Novo Nordisk has disclosed an information technology security incident after unauthorized access to company systems, and a cyber extortion group has publicly claimed responsibility for the attack while alleging that it removed more than one terabyte of company data. A separate individual or group has also claimed to have compromised certain Novo Nordisk systems during June 2026. Novo Nordisk has confirmed the disclosed incident associated with the first claim but has not confirmed the second reported intrusion.
Company Disclosure
Novo Nordisk announced an information technology security incident on June 11, 2026. The company stated that it identified unauthorized activity affecting its information technology environment and initiated its incident response procedures. The company also reported that relevant authorities were notified and that containment and investigation activities were underway.
There was no mention about the impact of the incident on patient care or manufacturing operations. There was also no confirmed report about the exposure of protected health information (PHI).
Public Claims by FulcrumSec
A cyber extortion group identified as FulcrumSec claimed responsibility for the attack disclosed by Novo Nordisk. The group stated that it has operated since at least September 2025 and focuses on rapid theft of information from cloud-hosted environments before demanding payment to prevent publication or sale of the data.
FulcrumSec alleged that approximately 1.3 terabytes of information were copied from Novo Nordisk over a period of several weeks. The group also stated that it posted sample files on its dark web leak site after Novo Nordisk declined to meet a ransom demand reportedly valued at $25 million.
The following stolen information are potentially included: clinical trial material, intellectual property, artificial intelligence models used for drug discovery, source code repositories, proprietary drug compound information, employee records, datasets, and information associated with undisclosed drug programs. FulcrumSec also claimed possession of pseudonymized clinical trial patient data and manufacturing information related to one of the company’s drugs.

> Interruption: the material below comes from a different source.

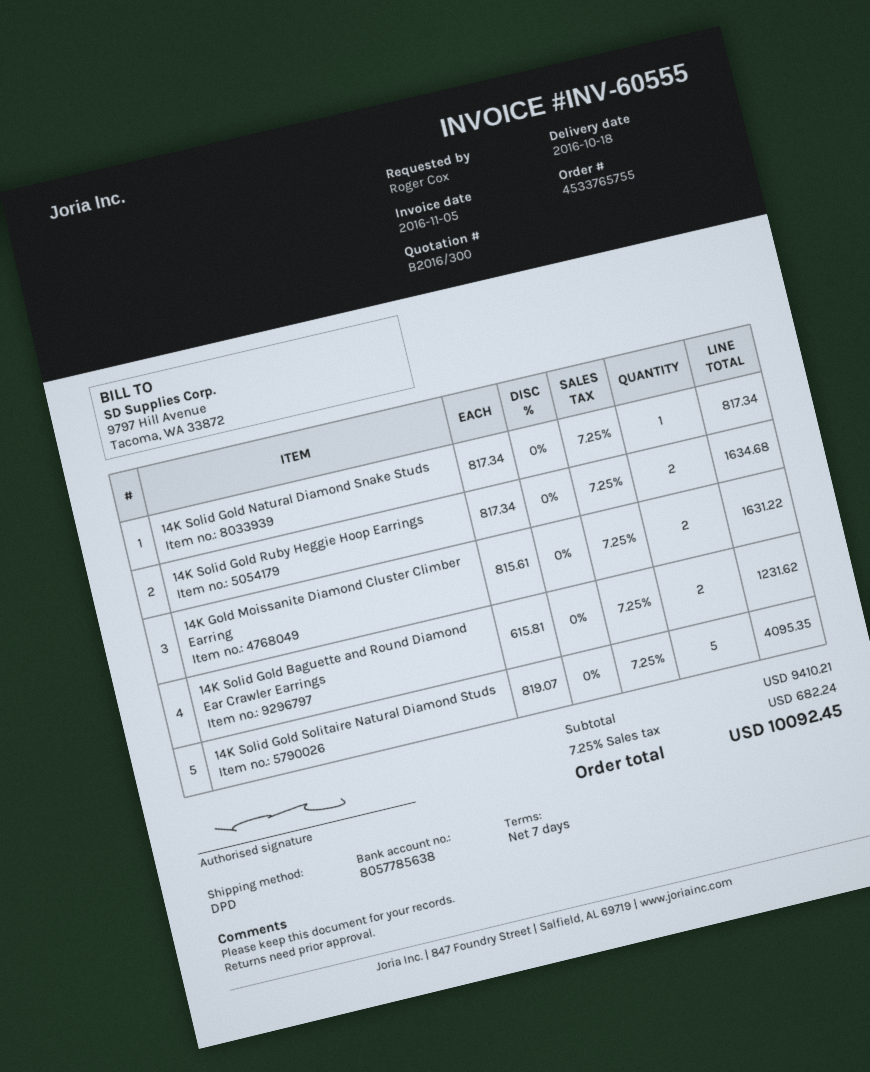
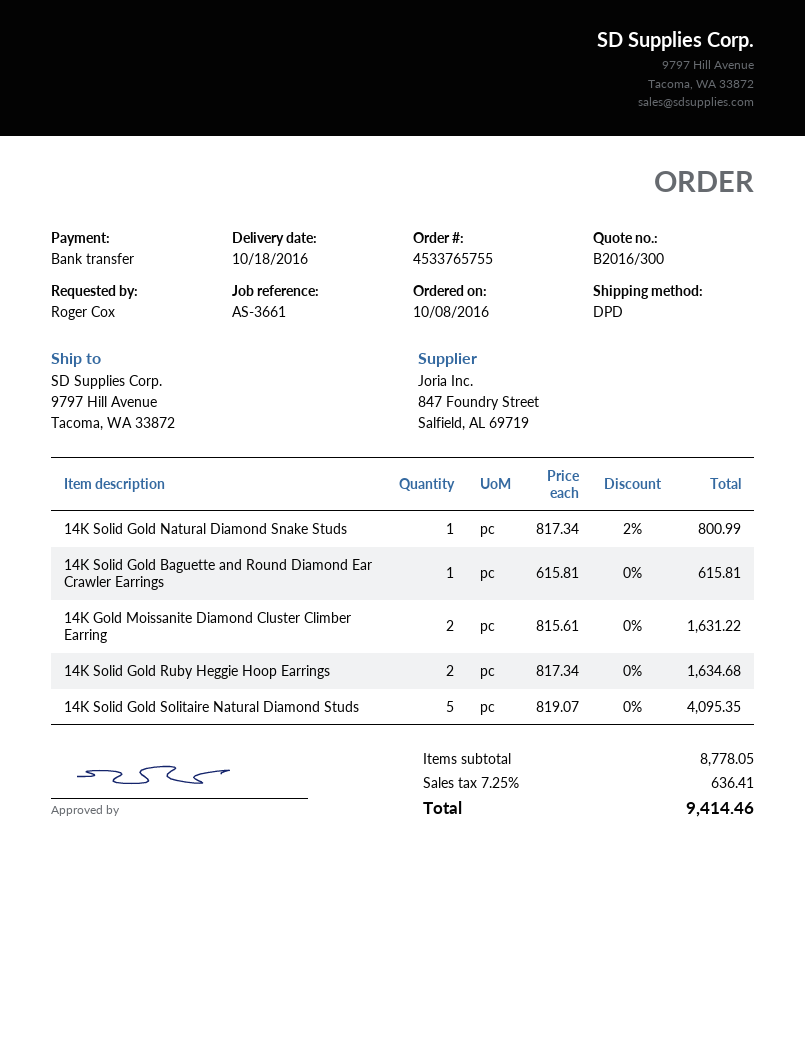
14K Solid Gold Natural Diamond Snake Studs: 1 x 817.34 = 817.34 -> 1 x 817.34 - 2% = 800.99
14K Solid Gold Baguette and Round Diamond Ear Crawler Earrings: 2 x 615.81 = 1231.62 -> 1 x 615.81 = 615.81
subtotal: 9410.21 -> 8778.05
tax: 7.25% = 682.24 -> 7.25% = 636.41
total: 10092.45 -> 9414.46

FulcrumSec reported that only part of the claimed dataset has been published. The group stated that approximately 264 gigabytes had been made available for download while approximately 1.05 terabytes remained withheld.
Claimed Method of Access
FulcrumSec described an alleged intrusion path involving exposed credentials associated with client-side JavaScript deployed on two separate Novo Nordisk subdomains. The group also claimed that Azure container registry credentials and a GitHub personal access token enabled access to repositories containing application credentials, database credentials, application programming interface tokens, and service account passwords.

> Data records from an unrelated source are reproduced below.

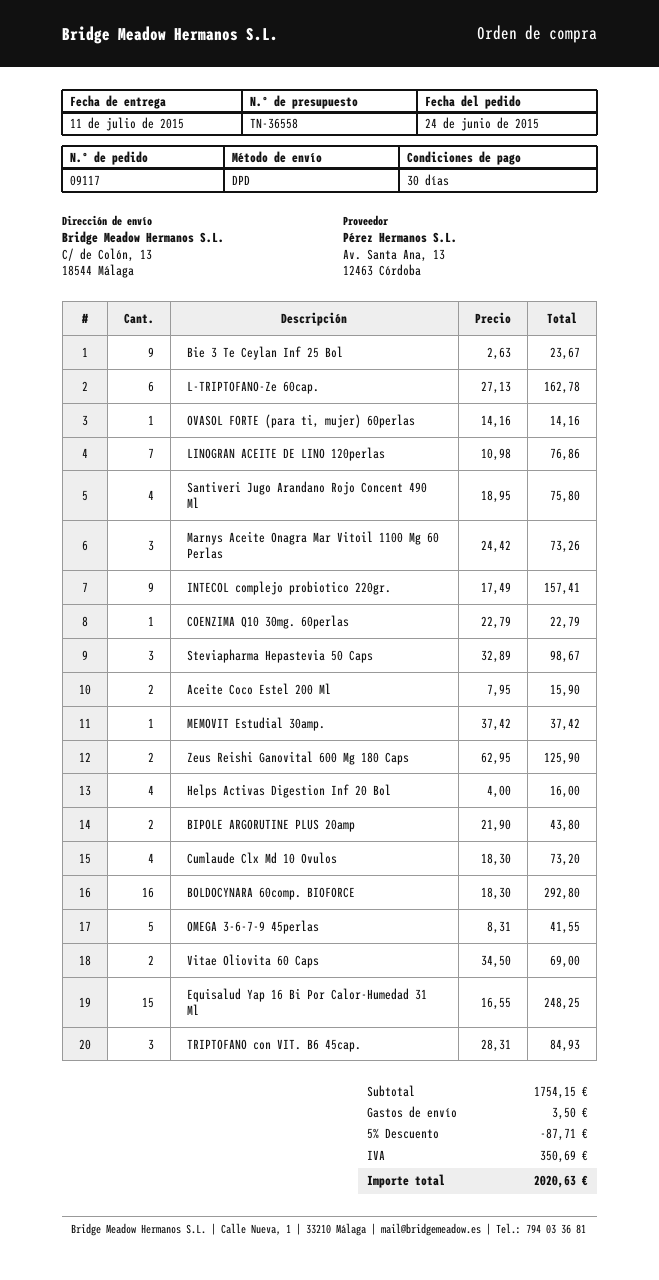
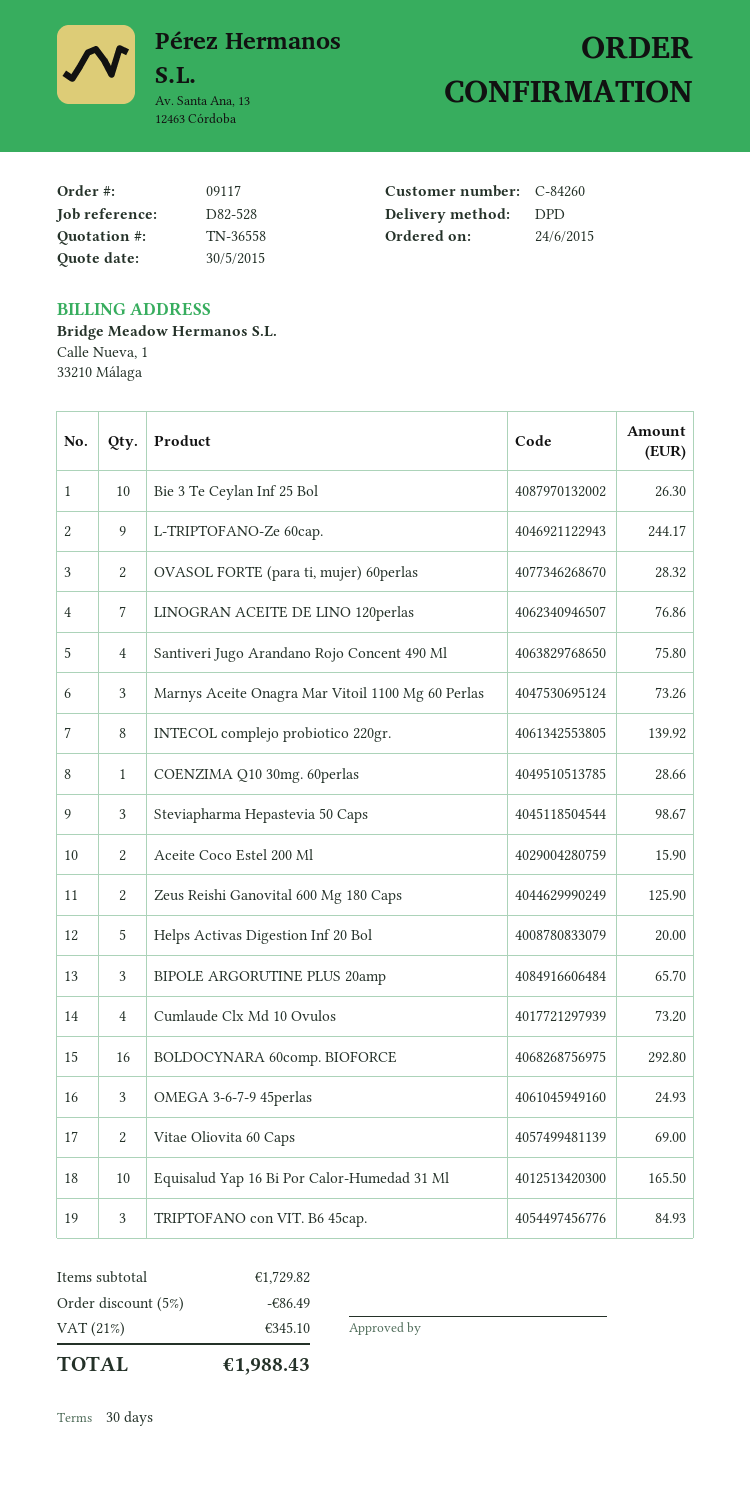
Bie 3 Te Ceylan Inf 25 Bol: 9 for 23.67 -> 10 for 26.30
L-TRIPTOFANO-Ze 60cap.: 6 for 162.78 -> 9 for 244.17
OVASOL FORTE (para ti, mujer) 60perlas: 1 for 14.16 -> 2 for 28.32
INTECOL complejo probiotico 220gr.: 9 for 157.41 -> 8 for 139.92
COENZIMA Q10 30mg. 60perlas: 1 for 22.79 -> 1 for 28.66
MEMOVIT Estudial 30amp.: 1 for 37.42 -> none
Helps Activas Digestion Inf 20 Bol: 4 for 16.00 -> 5 for 20.00
BIPOLE ARGORUTINE PLUS 20amp: 2 for 43.80 -> 3 for 65.70
OMEGA 3-6-7-9 45perlas: 5 for 41.55 -> 3 for 24.93
Equisalud Yap 16 Bi Por Calor-Humedad 31 Ml: 15 for 248.25 -> 10 for 165.50
subtotal: 1754.15 -> 1729.82
discount: 5% = 87.71 -> 5% = 86.49
shipping: 3.50 -> none
tax: 350.69 -> 345.10
total: 2020.63 -> 1988.43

FulcrumSec also claimed that the company’s security team identified unauthorized activity within GitHub approximately two weeks after the initial compromise and within Azure after approximately three weeks. Novo Nordisk has not confirmed these technical allegations.
Separate June 2026 Intrusion Claim
An individual or group using the name TheUSERS007 also claimed responsibility for an attack. The individual stated that Novo Nordisk systems were accessed between June 5 and June 7, 2026, after the intrusion claimed by FulcrumSec.

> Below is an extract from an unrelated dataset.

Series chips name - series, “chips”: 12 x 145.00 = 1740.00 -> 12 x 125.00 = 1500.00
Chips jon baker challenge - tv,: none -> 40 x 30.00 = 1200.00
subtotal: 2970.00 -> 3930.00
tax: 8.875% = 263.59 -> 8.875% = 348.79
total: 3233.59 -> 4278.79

TheUSERS007 reportedly demanded a $50 million ransom and asserted that access was obtained through a self-learning artificial intelligence tool identified as venomware. FulcrumSec referenced this separate claim on its leak site and suggested that it could represent a legitimate incident.
Novo Nordisk has not confirmed this separate reported intrusion. The company’s disclosed information technology security incident relates to the attack claimed by FulcrumSec rather than the second reported event.
Compliance Considerations
There’s an active investigation into the disclosed information technology security incident and separate public claims that remain unconfirmed by Novo Nordisk. Organizations reviewing reports of cyber incidents should distinguish between information confirmed by the affected organization and statements made by threat actors.